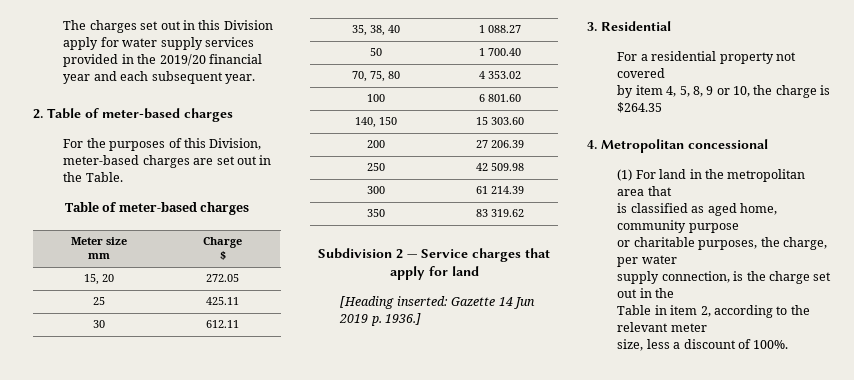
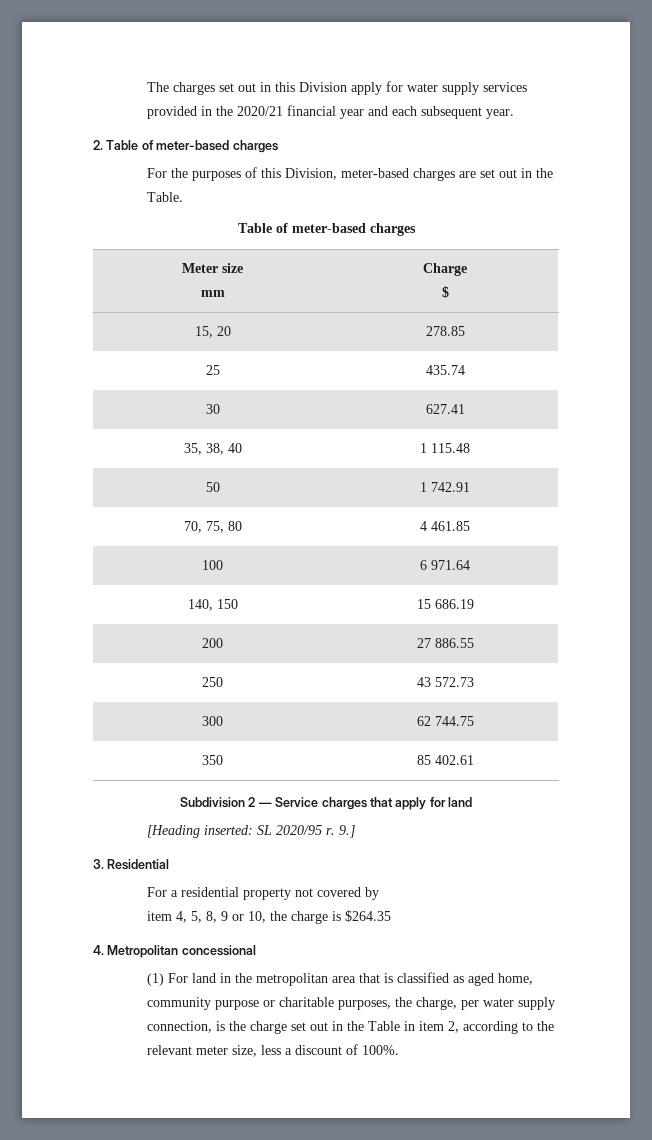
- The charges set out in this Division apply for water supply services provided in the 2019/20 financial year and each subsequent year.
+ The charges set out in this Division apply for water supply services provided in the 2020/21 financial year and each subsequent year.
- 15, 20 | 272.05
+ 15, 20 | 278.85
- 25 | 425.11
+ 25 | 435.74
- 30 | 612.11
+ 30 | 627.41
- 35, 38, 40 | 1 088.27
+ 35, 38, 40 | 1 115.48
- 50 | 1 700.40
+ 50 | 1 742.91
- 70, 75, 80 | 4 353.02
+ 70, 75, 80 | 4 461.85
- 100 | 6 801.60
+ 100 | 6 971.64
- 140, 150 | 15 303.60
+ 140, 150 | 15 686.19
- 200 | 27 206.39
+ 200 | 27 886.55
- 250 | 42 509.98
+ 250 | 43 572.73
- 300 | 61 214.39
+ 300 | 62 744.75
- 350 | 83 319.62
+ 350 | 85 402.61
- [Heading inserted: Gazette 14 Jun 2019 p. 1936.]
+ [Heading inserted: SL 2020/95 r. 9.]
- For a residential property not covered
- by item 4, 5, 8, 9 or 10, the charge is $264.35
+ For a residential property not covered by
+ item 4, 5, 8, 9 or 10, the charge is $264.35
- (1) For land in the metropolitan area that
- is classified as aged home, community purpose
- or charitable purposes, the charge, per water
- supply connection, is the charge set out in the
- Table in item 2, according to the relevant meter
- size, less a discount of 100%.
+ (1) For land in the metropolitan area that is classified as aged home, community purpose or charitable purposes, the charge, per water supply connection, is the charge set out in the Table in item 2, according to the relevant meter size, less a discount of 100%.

--

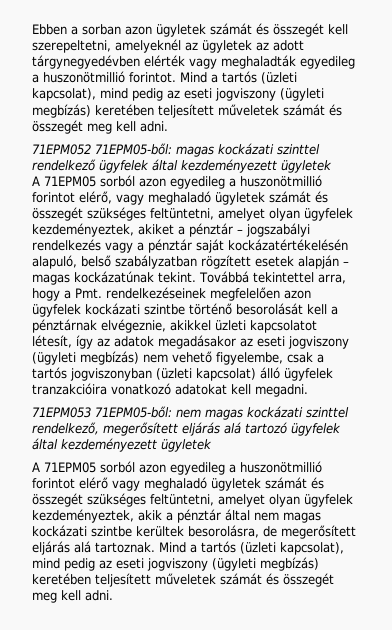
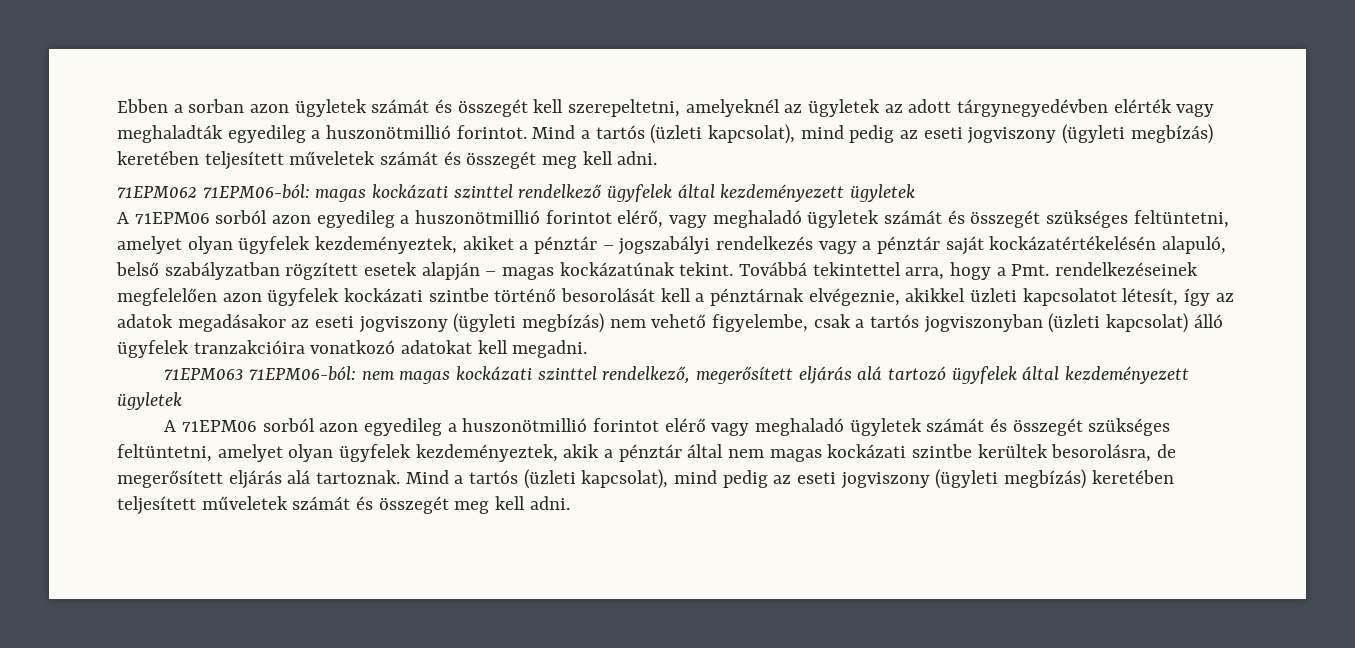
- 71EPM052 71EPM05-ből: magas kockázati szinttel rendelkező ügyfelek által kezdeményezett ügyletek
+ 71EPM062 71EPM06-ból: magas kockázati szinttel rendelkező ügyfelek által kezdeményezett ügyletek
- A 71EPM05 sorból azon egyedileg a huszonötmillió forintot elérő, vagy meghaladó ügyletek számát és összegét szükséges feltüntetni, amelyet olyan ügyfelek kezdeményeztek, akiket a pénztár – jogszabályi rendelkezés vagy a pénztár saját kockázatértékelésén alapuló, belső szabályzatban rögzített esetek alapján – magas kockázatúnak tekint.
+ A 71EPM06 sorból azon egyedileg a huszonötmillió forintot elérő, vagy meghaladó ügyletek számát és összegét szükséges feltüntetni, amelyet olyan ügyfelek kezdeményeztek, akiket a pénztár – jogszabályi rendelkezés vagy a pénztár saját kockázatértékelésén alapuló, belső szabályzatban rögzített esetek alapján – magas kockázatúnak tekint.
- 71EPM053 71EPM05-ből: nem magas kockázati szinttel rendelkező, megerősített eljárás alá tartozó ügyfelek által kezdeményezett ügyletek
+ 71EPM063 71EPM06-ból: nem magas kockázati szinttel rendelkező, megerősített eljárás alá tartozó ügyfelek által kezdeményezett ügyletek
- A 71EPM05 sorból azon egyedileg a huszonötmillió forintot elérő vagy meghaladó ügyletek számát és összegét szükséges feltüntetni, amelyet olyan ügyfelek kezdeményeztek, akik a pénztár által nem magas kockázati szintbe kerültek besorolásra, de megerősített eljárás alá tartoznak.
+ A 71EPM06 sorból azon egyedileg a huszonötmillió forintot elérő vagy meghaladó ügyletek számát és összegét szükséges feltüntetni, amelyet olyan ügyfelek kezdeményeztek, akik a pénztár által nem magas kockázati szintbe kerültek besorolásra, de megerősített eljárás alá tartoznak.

- [EXERCISE DIRECTIONS] Your answer should consist only of the lines above between the line holding "250 | 43 572.73" and the line holding "- size, less a discount of 100%.", inclusive, each transcribed exactly.

- [RESULT OF THIS TASK]
+ 250 | 43 572.73
- 300 | 61 214.39
+ 300 | 62 744.75
- 350 | 83 319.62
+ 350 | 85 402.61
- [Heading inserted: Gazette 14 Jun 2019 p. 1936.]
+ [Heading inserted: SL 2020/95 r. 9.]
- For a residential property not covered
- by item 4, 5, 8, 9 or 10, the charge is $264.35
+ For a residential property not covered by
+ item 4, 5, 8, 9 or 10, the charge is $264.35
- (1) For land in the metropolitan area that
- is classified as aged home, community purpose
- or charitable purposes, the charge, per water
- supply connection, is the charge set out in the
- Table in item 2, according to the relevant meter
- size, less a discount of 100%.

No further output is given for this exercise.